Environ 10% de naissances en moins. "Les jeunes femmes qui ont été choquées par les événements du début d'année ont sans doute renoncé ou reporté l'idée d'une grossesse", analyse Jean-Loup Durousset, patron de Natecia, la deuxième plus grosse maternité privée de France. Cette dernière a enregistré 400 naissances de moins que l'année dernière, soit une baisse de 10%. "En Alsace aussi, on est à 10% de baisse dans le secteur privé, 7% dans le public. Même chose en Paca. En Rhône-Alpes, certains établissements connaissent des baisses de 15%, et l'évolution peut être catastrophique", poursuit Jean-Loup Durousset.
Un climat anxiogène. Certes, ce climat anxiogène n'est pas la seule cause de cette baisse. Il faut aussi y voir les effets de la crise économique ou de la diminution des allocations familiales . Reste, quand même, que le climat n'est pas porteur du tout. "Dans les échanges qu'on a au quotidien avec nos patientes, elles nous disent 'je ne le sens pas' ou 'je ne vais pas mettre au monde un enfant dans ce contexte-là', c'est très clair", confie notamment Emmanuel Bolzinger, gynécologue obstétricien.

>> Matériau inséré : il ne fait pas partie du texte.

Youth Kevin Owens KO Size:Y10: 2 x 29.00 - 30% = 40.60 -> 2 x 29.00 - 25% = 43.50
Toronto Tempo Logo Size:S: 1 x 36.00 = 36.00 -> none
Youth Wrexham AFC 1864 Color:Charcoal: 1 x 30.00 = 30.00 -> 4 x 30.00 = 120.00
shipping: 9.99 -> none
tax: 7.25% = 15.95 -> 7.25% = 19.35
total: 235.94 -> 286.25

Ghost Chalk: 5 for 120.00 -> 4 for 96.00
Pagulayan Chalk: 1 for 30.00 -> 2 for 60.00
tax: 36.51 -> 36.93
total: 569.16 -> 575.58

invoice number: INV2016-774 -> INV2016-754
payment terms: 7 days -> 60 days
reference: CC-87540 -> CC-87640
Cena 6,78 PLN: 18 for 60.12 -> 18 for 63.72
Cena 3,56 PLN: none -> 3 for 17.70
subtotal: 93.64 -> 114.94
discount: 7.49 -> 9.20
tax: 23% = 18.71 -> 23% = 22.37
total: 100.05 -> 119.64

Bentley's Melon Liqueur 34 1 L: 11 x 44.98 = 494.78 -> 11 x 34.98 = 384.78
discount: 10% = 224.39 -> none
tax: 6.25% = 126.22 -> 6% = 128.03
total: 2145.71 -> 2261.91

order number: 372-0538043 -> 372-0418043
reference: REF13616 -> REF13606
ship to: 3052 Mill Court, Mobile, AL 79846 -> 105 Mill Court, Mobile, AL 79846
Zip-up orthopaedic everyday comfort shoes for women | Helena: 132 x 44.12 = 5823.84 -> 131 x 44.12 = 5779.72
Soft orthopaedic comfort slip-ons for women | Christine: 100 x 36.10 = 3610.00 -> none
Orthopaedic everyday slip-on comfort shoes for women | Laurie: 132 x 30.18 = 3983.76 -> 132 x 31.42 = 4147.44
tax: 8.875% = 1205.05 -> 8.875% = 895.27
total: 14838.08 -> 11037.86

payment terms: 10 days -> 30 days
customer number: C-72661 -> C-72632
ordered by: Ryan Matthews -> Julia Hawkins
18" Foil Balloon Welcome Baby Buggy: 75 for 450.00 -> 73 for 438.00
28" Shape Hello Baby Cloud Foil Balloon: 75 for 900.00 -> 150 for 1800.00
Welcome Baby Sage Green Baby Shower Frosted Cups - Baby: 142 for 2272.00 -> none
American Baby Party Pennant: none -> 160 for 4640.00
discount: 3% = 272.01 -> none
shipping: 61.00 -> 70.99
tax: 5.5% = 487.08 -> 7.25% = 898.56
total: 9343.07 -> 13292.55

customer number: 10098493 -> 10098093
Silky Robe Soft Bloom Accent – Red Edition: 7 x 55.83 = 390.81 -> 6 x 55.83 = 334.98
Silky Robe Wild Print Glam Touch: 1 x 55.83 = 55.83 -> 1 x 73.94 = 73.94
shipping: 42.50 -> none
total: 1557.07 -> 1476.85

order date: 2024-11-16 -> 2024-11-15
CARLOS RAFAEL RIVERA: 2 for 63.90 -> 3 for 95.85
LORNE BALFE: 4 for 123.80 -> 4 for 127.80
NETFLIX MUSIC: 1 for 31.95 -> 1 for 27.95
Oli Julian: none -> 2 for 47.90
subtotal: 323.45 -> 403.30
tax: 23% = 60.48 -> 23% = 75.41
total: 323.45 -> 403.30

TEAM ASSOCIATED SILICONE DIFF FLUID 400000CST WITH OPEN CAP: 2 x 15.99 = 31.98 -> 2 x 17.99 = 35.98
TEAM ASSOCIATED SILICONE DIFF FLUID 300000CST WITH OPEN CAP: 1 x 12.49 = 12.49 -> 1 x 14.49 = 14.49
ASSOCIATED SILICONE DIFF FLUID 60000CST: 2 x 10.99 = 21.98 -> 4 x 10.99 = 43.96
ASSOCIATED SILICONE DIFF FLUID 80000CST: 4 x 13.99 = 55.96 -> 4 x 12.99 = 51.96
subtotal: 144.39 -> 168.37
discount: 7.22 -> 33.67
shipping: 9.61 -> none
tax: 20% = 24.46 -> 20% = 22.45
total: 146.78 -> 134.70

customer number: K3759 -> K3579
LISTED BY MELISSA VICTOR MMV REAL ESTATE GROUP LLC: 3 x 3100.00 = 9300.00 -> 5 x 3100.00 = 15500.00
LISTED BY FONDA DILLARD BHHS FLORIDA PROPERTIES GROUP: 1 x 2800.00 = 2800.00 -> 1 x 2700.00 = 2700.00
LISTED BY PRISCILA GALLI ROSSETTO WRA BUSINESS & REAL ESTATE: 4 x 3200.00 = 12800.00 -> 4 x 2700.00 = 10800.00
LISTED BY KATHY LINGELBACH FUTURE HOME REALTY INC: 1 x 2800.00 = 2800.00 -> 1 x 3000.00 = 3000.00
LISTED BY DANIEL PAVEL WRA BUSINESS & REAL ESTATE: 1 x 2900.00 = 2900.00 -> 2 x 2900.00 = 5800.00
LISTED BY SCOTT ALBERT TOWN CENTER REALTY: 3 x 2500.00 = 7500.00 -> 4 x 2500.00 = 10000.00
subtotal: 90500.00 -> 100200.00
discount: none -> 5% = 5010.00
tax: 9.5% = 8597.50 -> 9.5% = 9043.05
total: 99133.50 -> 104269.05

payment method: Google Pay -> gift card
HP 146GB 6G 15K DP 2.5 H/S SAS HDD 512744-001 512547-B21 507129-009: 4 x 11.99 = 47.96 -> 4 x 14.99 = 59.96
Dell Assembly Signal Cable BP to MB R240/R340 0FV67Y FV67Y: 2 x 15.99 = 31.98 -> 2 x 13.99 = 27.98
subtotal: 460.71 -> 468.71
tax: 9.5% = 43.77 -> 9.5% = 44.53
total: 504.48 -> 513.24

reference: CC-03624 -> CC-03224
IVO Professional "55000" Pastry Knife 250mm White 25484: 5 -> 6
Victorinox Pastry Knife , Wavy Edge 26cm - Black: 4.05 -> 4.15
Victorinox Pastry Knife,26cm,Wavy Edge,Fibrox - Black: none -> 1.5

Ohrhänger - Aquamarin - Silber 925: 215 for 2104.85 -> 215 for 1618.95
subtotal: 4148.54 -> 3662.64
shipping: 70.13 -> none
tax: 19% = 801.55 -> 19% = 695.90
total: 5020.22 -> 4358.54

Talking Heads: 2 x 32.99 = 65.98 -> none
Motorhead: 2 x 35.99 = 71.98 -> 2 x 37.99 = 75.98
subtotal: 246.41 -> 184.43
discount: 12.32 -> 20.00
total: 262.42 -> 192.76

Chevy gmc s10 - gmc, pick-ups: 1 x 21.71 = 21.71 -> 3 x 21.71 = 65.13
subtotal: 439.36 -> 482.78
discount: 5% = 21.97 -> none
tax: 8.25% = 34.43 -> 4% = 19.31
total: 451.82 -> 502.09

Une nouvelle baisse en août 2016. Naturellement, les professionnels s'attendent à une nouvelle chute des naissances en août et septembre 2016, neuf mois après les attentats de Paris . C'est pourquoi ils ont décidé d'alerter le ministère de la Santé sur cette situation, lui demandant de songer à une compensation de cette baisse d'activités.